How a Wireless Hydrology Monitoring System Can Make Your Mine Safer and More EfficientStaff
Mining in an environment where there are significant water reserves, or the ground is simply very damp, adds more complexity to an already challenging activity. In order to minimise the risk of mining operations being disrupted, and possibly made unsafe, by flooding or large changes in water levels, it is necessary to monitor this water.
Piezometers and other hydrology measurement instruments have been used in and around mines that are susceptible to the effects of water for quite a long time. However, one of the problems faced by mine engineering staff until recently was that collecting data from all of these instruments was inefficient, slow and sometimes even dangerous.
Connecting the surface and ground water hydrological measuring devices to a single wireless network removes the need for a member of the mine’s engineering department to move from sensor to sensor collecting data manually.
Not only is this inefficient, but can also contribute to unsafe or unproductive conditions within the mine, due to the delay experienced while data that points out a developing dangerous situation is being collected.

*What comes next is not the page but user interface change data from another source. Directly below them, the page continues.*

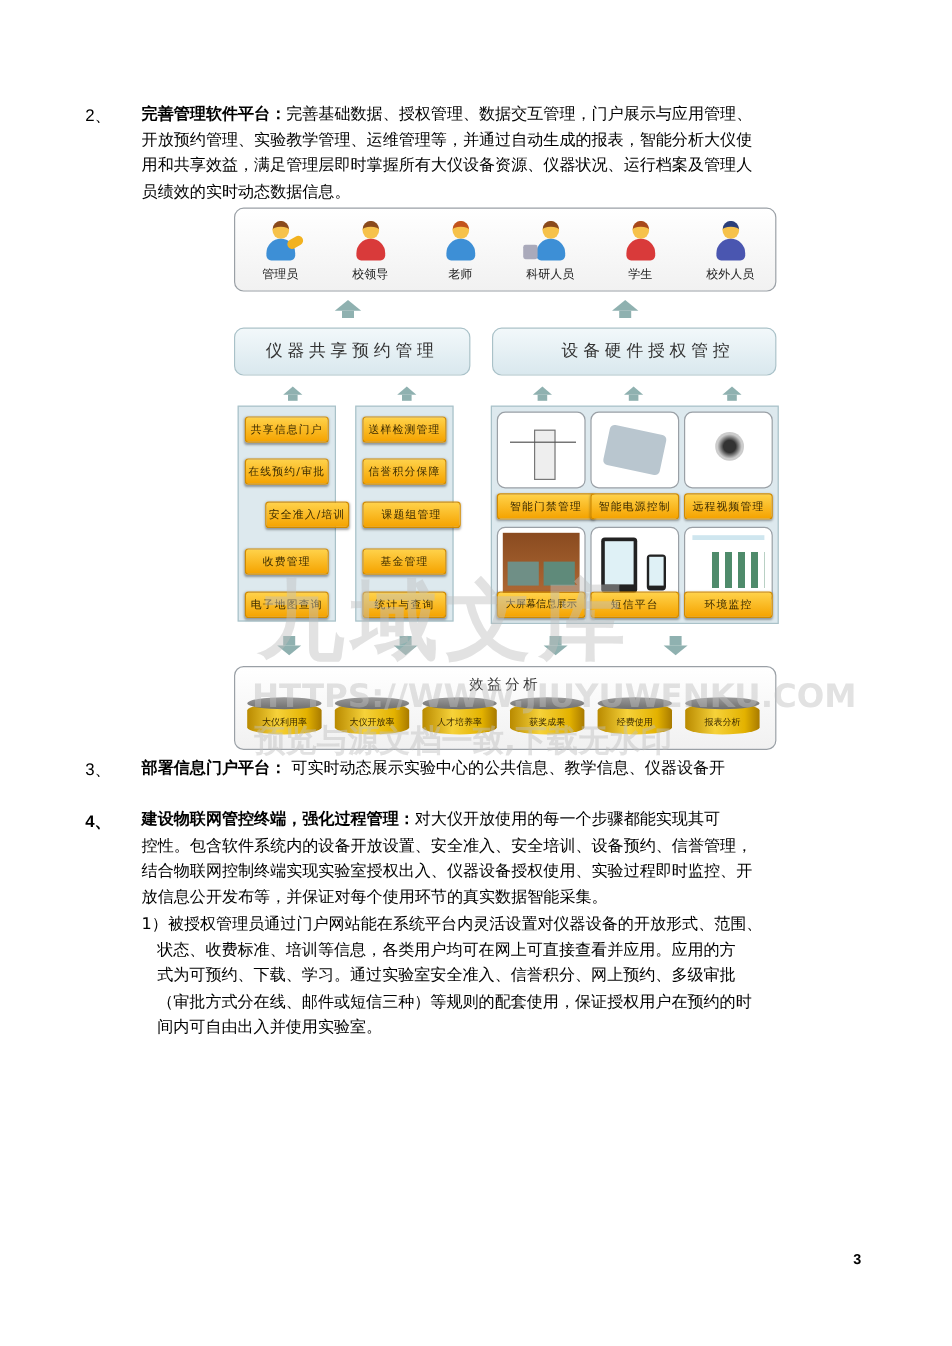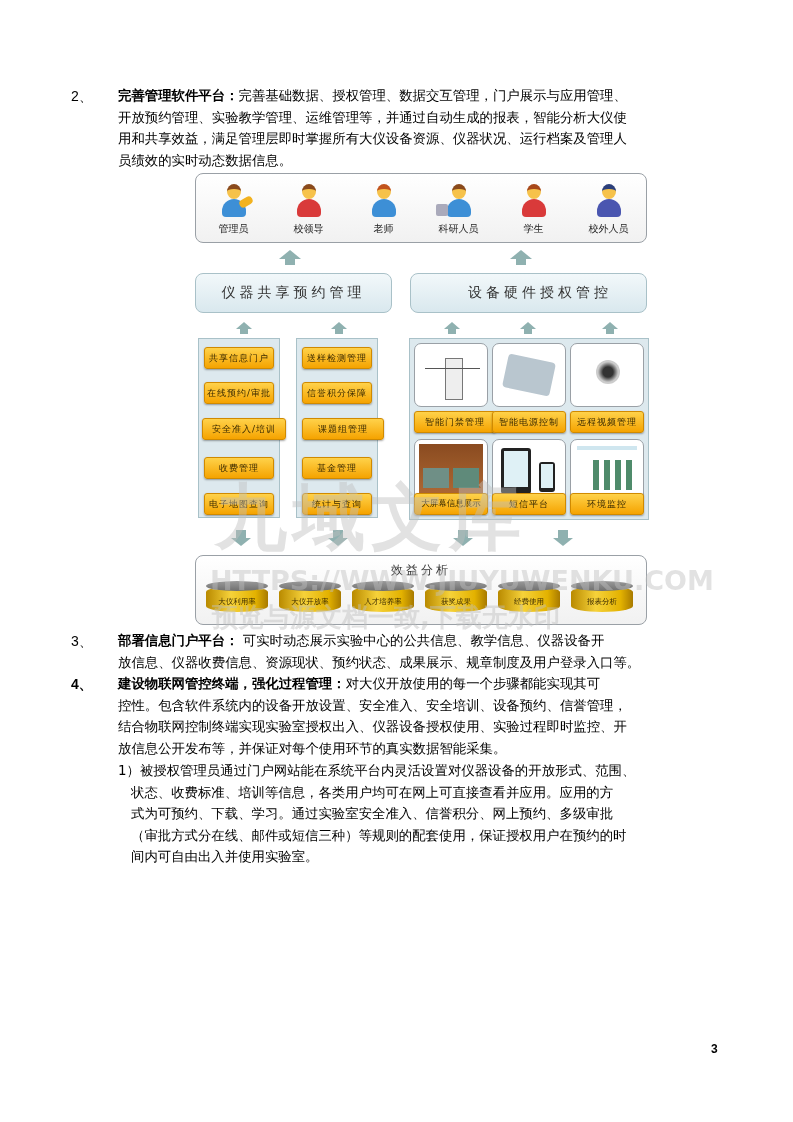--- a/index.html
+++ b/index.html
@@ -123,7 +123,7 @@
   <div class="col" style="left:8px;top:168px;width:82px;height:180px;">
     <div class="obtn" style="left:5px;top:8px;width:70px;">共享信息门户</div>
     <div class="obtn" style="left:5px;top:43px;width:70px;">在线预约/审批</div>
-    <div class="obtn" style="left:3px;top:79px;width:84px;">安全准入/培训</div>
+    <div class="obtn" style="left:22px;top:79px;width:70px;">安全准入/培训</div>
     <div class="obtn" style="left:5px;top:118px;width:70px;">收费管理</div>
     <div class="obtn" style="left:5px;top:154px;width:70px;">电子地图查询</div>
   </div>

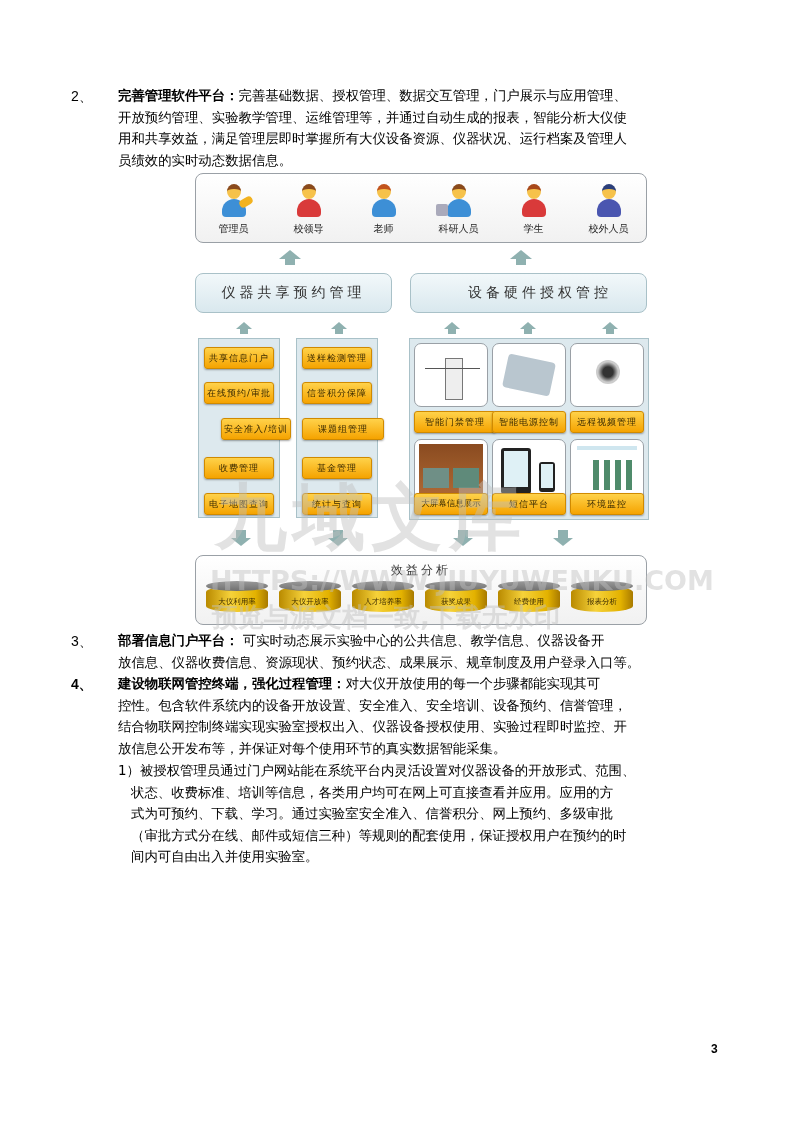--- a/index.html
+++ b/index.html
@@ -208,7 +208,6 @@
 <div class="num" style="left:71px;top:633px;">3、</div>
 <div class="para" style="left:118px;top:630px;width:615px;">
   <div><span class="bold">部署信息门户平台：</span><span> 可实时动态展示实验中心的公共信息、教学信息、仪器设备开</span></div>
-  <div>放信息、仪器收费信息、资源现状、预约状态、成果展示、规章制度及用户登录入口等。</div>
 </div>
 
 <div class="num bold" style="left:71px;top:676px;">4、</div>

Connecting piezometers, underground hydrology, and other geotechnical instruments to a series of Mine Design Technologies RTUs (remote terminal units) forms the basis of an efficient wireless data acquisition network within the mine.
These RTUs are spaced out so that they loop the signal from one to another, with one or more RTUs being connected to an ethernet gateway (or multiple gateways) that links directly into the mine’s ethernet infrastructure.
This allows data to be sent directly to an engineer’s PC via a software solution like MDT’s MineHop web interface or MineMonitor, reducing or completely removing the need for manual data collection and allowing for a faster reaction to potential hazards caused by the movement of water in and around the mine.